Love Over Differences

The last few weeks, several Christian friends shared it was hard for them to pray for people they do not like. That could be a politician, athlete, entertainment or someone in the media. As I heard this several times, God gave me the following thought.

When Jesus met Judas Iscariot, he knew Judas would betray him. Did you catch that? Jesus knew this man who he called a friend, would betray him for thirty pieces of silver. Yet, Jesus still loved Judas. He even washed Judas feet at the last supper. That’s right! Jesus humbled himself and washed the feet of the man who would betray him. Jesus payed for Judas. Jesus loved Judas.

So will you choose to love and pray for that person who just rubs you the wrong way? Will you love and pray for that person who looks differently than you? Will you love and pray for that person who has a different opinion than you? Will you love and pray for that person who belongs to a different political party than you? Will you love and pray for that person who worships differently than you? I pray we will always choose love over our differences. ~OC


During my crazy beautiful health journey, I have been blessed with some amazing nurses. They have become family. Thank you! ~OC

Are They Welcome?

I love Sundays!!! That is a day of church for my wife and I. I enjoy seeing everyone and spending time worshiping together. It just energizes me.

As millions of people across the world attend church this morning, I have a question. When the doors of your place of worship open this morning, will everyone be welcomed inside?
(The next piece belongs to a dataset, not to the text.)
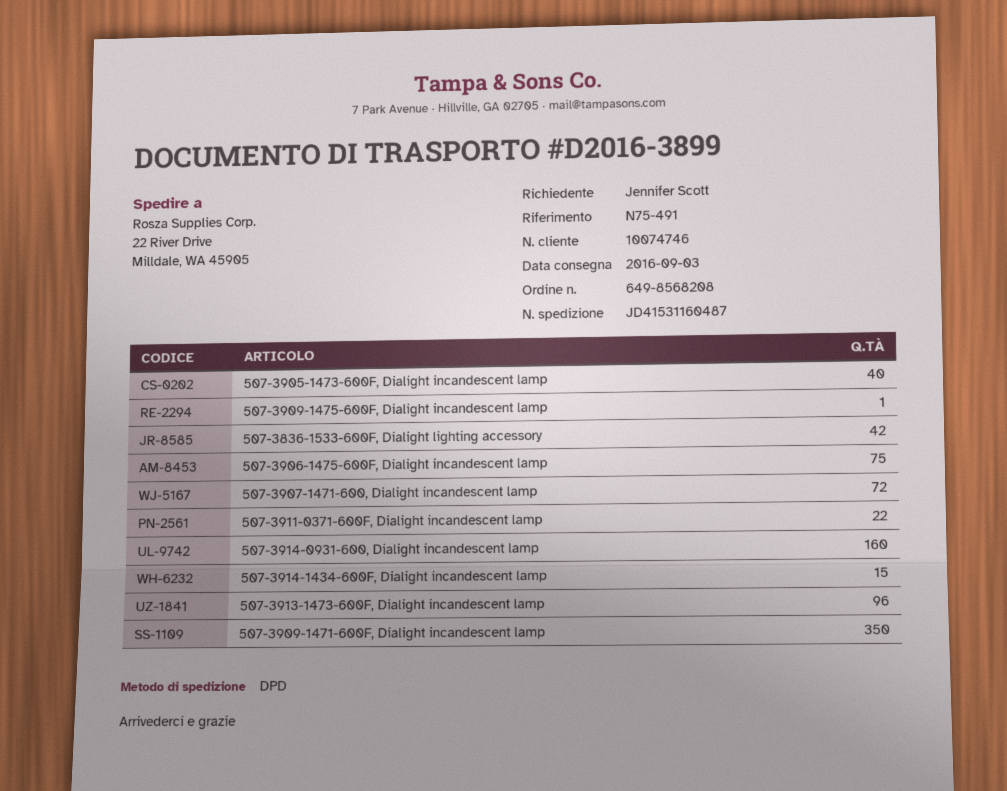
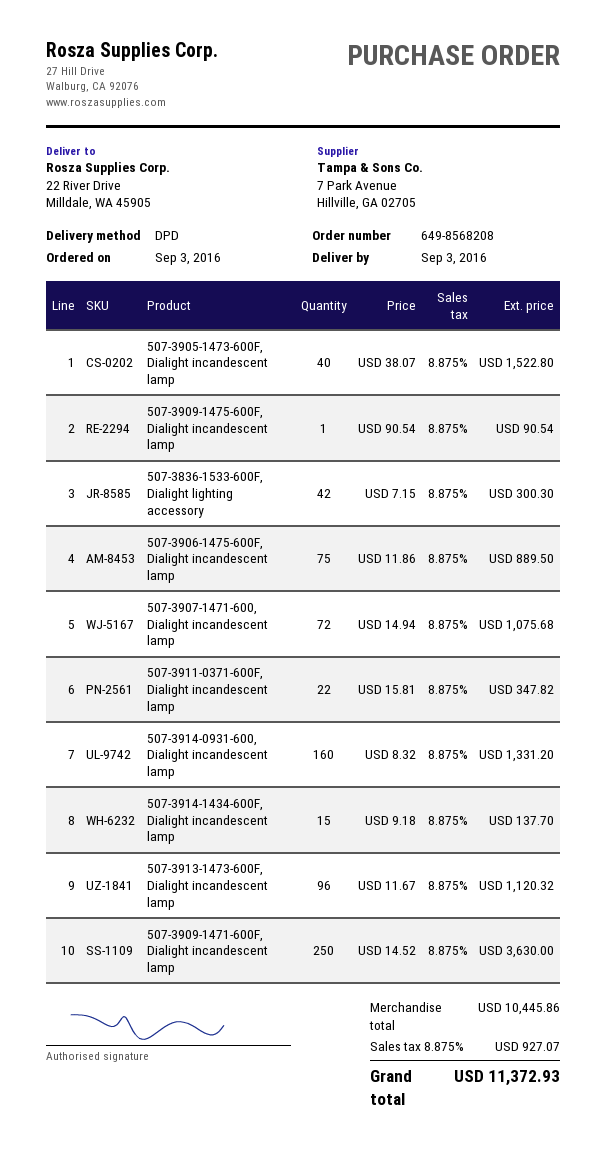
507-3909-1471-600F, Dialight incandescent lamp: 350 -> 250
Will the homeless person be welcome inside?

Will the addict be welcome inside?

Will the divorced person be welcome inside?

Will the unmarried couple who’s living together be welcome inside?

Will the single parent be welcome inside?

Will the person with multiple tattoos be welcome inside?

Will the person from a different political party be welcome inside?

Will the person from the LGBTQ+ Community be welcome inside?

Will the refugee be welcome inside?

Will the prostitute be welcome inside?

Will the person of a different faith be welcome inside?

Will the person dealing with a physical or mental health issues be welcome inside?

Will the atheist be welcome inside?

Will the lost be welcome inside?

I pray that everyone who walks into a place of worship today will feel welcomed. No judgement. No stares. No gossiping. No shunning. Just loved. I pray everyone will leave our places of worship feeling more loved than when they walked in. ~OC

True Friendship

*True friends Encourage you.

*True friends Respect you.

*True friends Support you.

*True friends Stand By you.

*True friends Reach Out to you.

*True friends Listen to you.

*True friends are Honest with you.

*True friends Forgive you.

*True friends Walk the Journey with you.


Dear God, please help me be this type of friend. ~OC

Church In America

I saw this sign posted on some friends’ social media pages this week. Some of these friends would call themselves Christians. This photo made me angry and sad all at the same time. I almost posted something ugly in response, but God reminded me two wrongs don’t make a right. Yes, this church was wrong to post this message. Anyone who liked this photo, gave a thumbs up or a smiley face was wrong.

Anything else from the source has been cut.